And greetings to all of our friends in Grassroots Grantmakers.
Many of you are familiar with the basic tenets of Asset Based Community Development, and are aware that during the last decade these simple but powerful ideas–start community building with resources and strengths rather than needs and deficiencies, and connect the capacities of local residents and voluntary groups with compelling visions for the future–these ideas have been adapted in a wide range of international contexts. The ABCD Institute now works with and learns from colleagues in Africa, Latin America, Asia, Europe and Australia.
Recent opportunities have taken us to Australia and Ireland, among other intriguing destinations. In Australia, I worked with colleagues Mary Nelson (Bethel New Life, Chicago) and Jim Diers (longtime director of Seattle’s Department of Neighborhoods) to prepare 150 community builders from across all of Australia to form an ABCD–Australia Network. What a rich experience this was! One highlight was the chance to work with state and local governments in the state of Victoria. We were all reminded how powerful government support of and investment in local residents can be. Victoria (Capitol City: Melbourne) is organized through almost 80 local councils, the sites of local government. Urged on by the State, and supported by a very effective non-governmental state-wide coalition, more than 70 have embarked upon highly participatory local planning processes. Most are energized about an asset-focused approach, and are creating exciting futures for urban, rural and small town Victoria.
In Ireland, our work has also been catalyzed by government, in this instance a combination of national and local forces. Sensing a major set of challenges and opportunities created partly by the “Celtic Tiger,” the remarkable economic boom following Ireland’s entry into the European Union, the national government recognized the opportunities to guide the changes which were certain to come to Dublin. So they created the Dublin Docklands Development Authority to oversee the redevelopment of the old docks area into a new, vibrant, mixed-use (residential, commercial, industrial) community. They have succeeded in winning a 20% set-aside in new housing for lower income families, and are committed to including and activating the remaining working-class residents in shaping what the new community might become. We are delighted to work with the Authority to create tools and strategies for including everbody in the task of shaping the future.

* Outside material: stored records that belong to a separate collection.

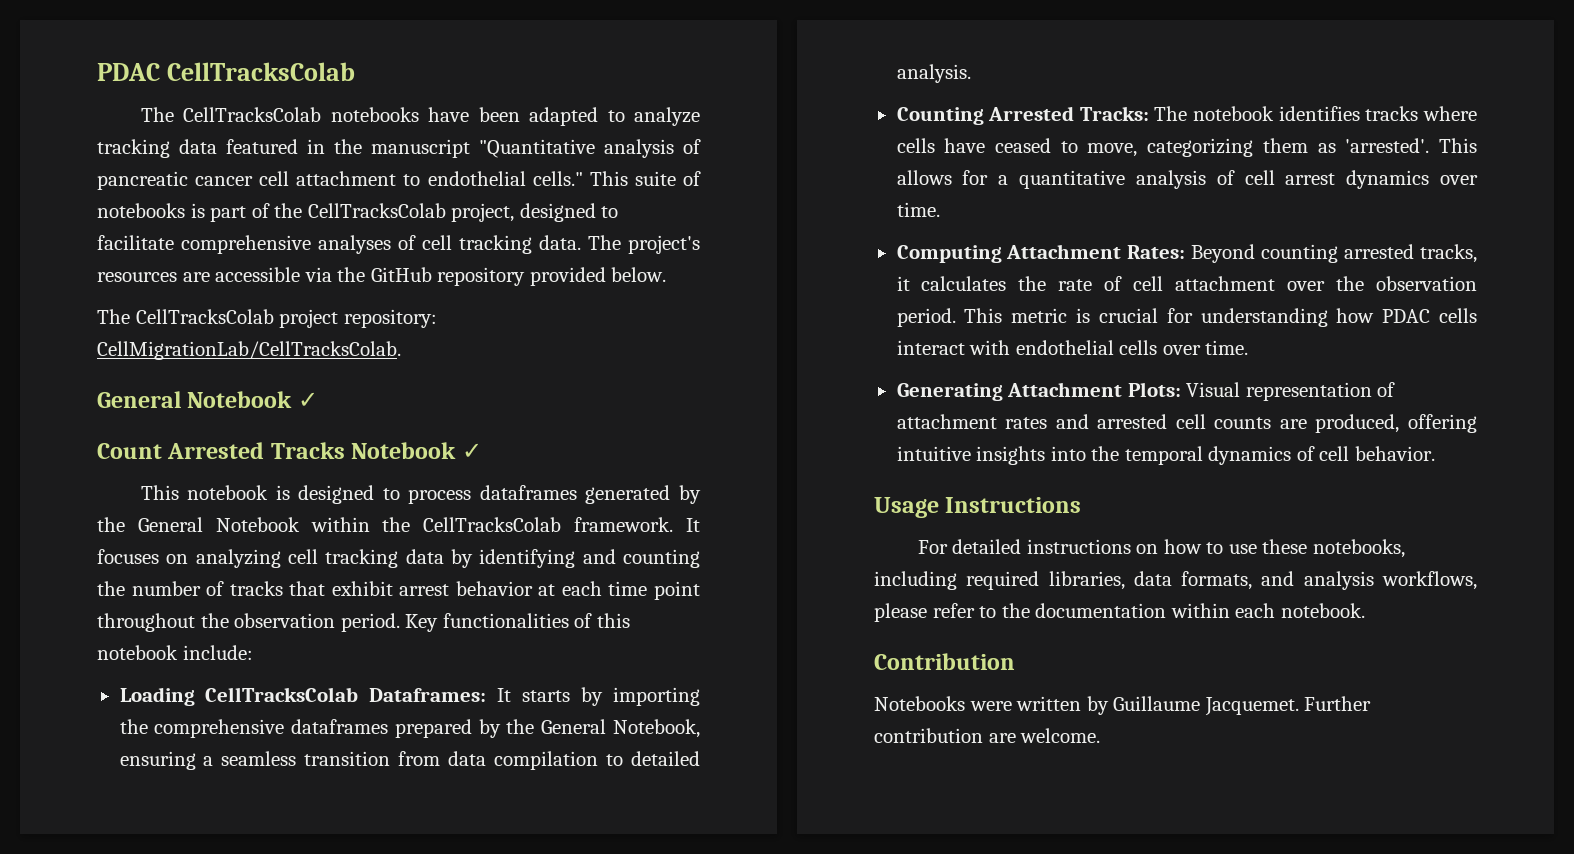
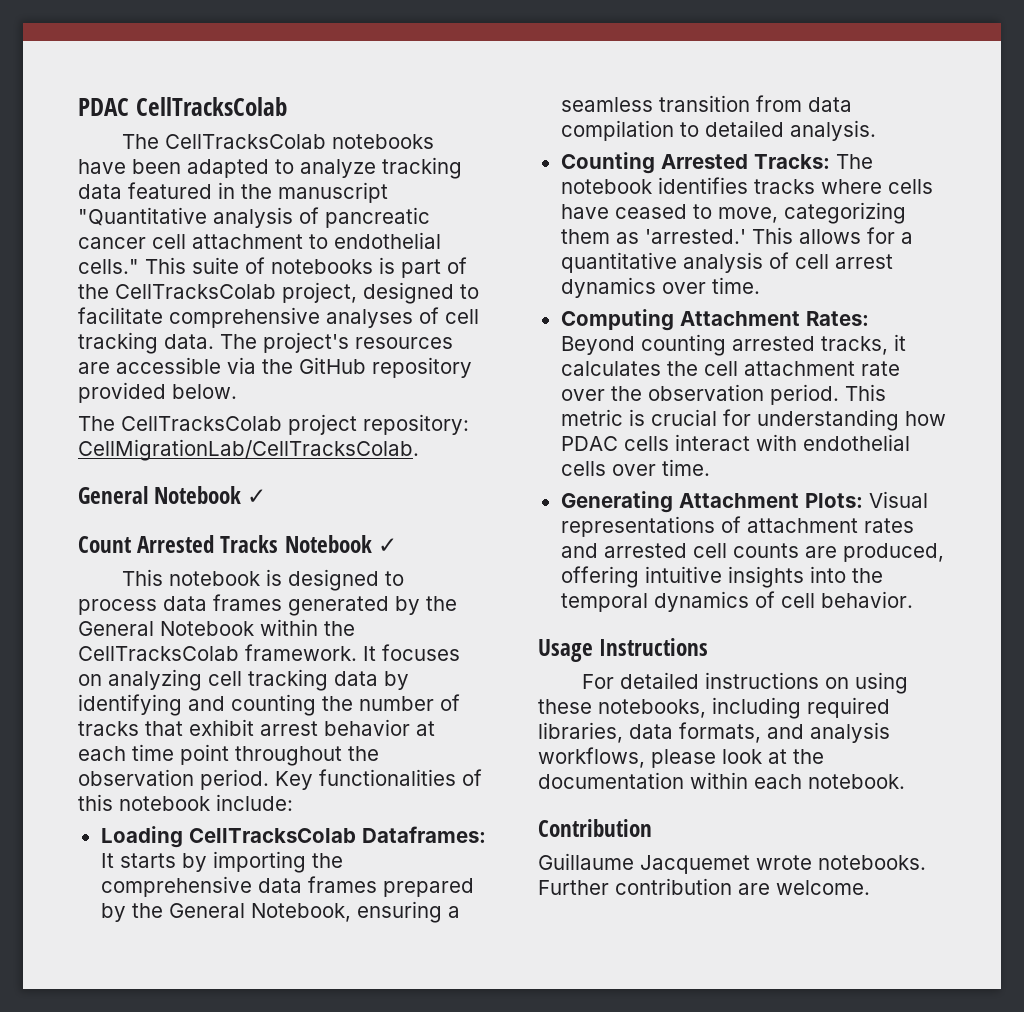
- This notebook is designed to process dataframes generated by the General Notebook within the CellTracksColab framework.
+ This notebook is designed to process data frames generated by the General Notebook within the CellTracksColab framework.
- Loading CellTracksColab Dataframes: It starts by importing the comprehensive dataframes prepared by the General Notebook, ensuring a seamless transition from data compilation to detailed analysis.
+ Loading CellTracksColab Dataframes: It starts by importing the comprehensive data frames prepared by the General Notebook, ensuring a seamless transition from data compilation to detailed analysis.
- Counting Arrested Tracks: The notebook identifies tracks where cells have ceased to move, categorizing them as 'arrested'.
+ Counting Arrested Tracks: The notebook identifies tracks where cells have ceased to move, categorizing them as 'arrested.'
- Computing Attachment Rates: Beyond counting arrested tracks, it calculates the rate of cell attachment over the observation period.
+ Computing Attachment Rates: Beyond counting arrested tracks, it calculates the cell attachment rate over the observation period.
- Generating Attachment Plots: Visual representation of attachment rates and arrested cell counts are produced, offering intuitive insights into the temporal dynamics of cell behavior.
+ Generating Attachment Plots: Visual representations of attachment rates and arrested cell counts are produced, offering intuitive insights into the temporal dynamics of cell behavior.
- For detailed instructions on how to use these notebooks, including required libraries, data formats, and analysis workflows, please refer to the documentation within each notebook.
+ For detailed instructions on using these notebooks, including required libraries, data formats, and analysis workflows, please look at the documentation within each notebook.
- Notebooks were written by Guillaume Jacquemet.
+ Guillaume Jacquemet wrote notebooks.

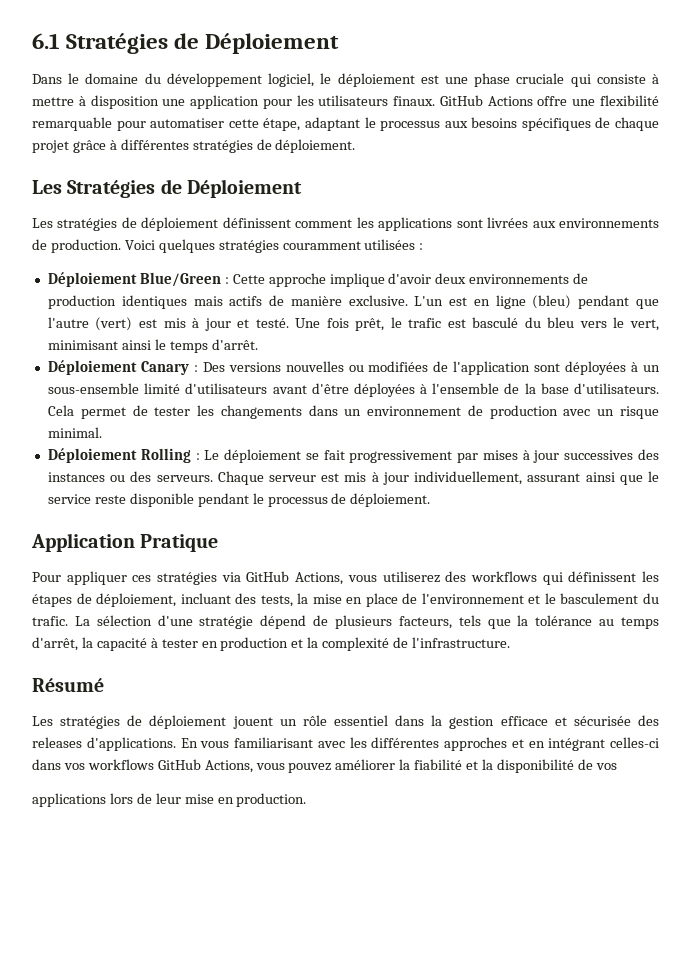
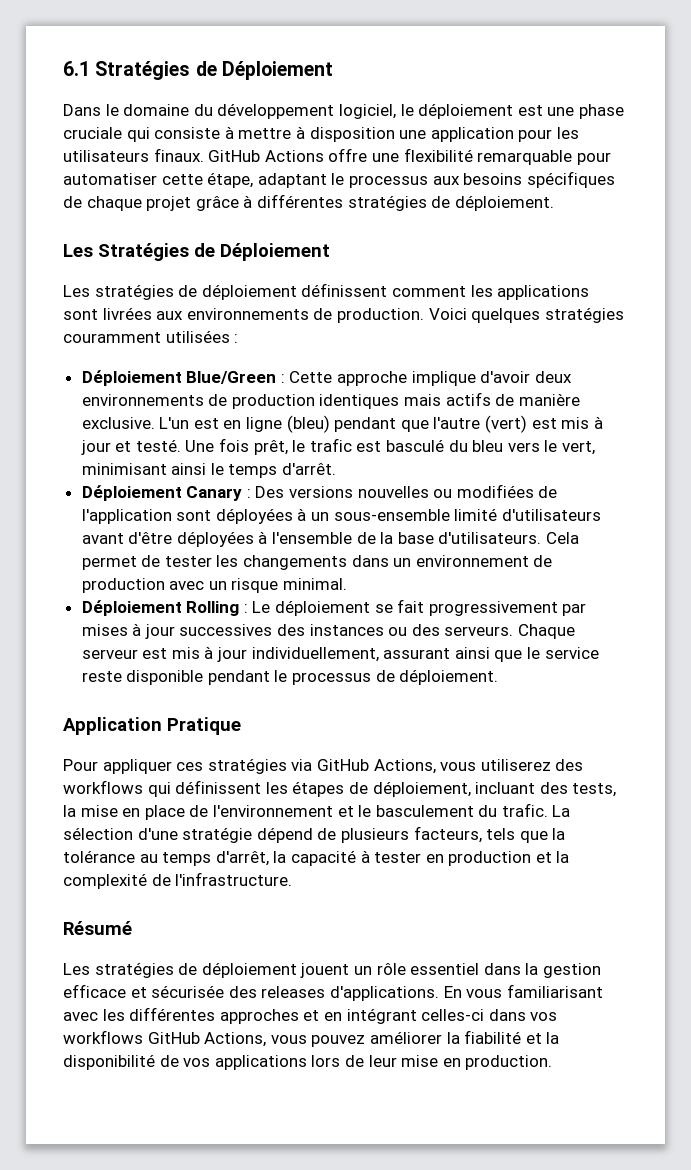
- En vous familiarisant avec les différentes approches et en intégrant celles-ci dans vos workflows GitHub Actions, vous pouvez améliorer la fiabilité et la disponibilité de vos
- applications lors de leur mise en production.
+ En vous familiarisant avec les différentes approches et en intégrant celles-ci dans vos workflows GitHub Actions, vous pouvez améliorer la fiabilité et la disponibilité de vos applications lors de leur mise en production.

There is so much more to be said about both of these efforts, and about other international lessons. This is a wonderfully rich moment for community builders, both domestically and internationally. For me, one of the central reminders of our recent Australian and Irish experiences concerns the powerful potential of public sector/government involvment. I think our recent experience in the U.S. may have led us to forget that possibility. Let’s work to resurrect that set of potential allies.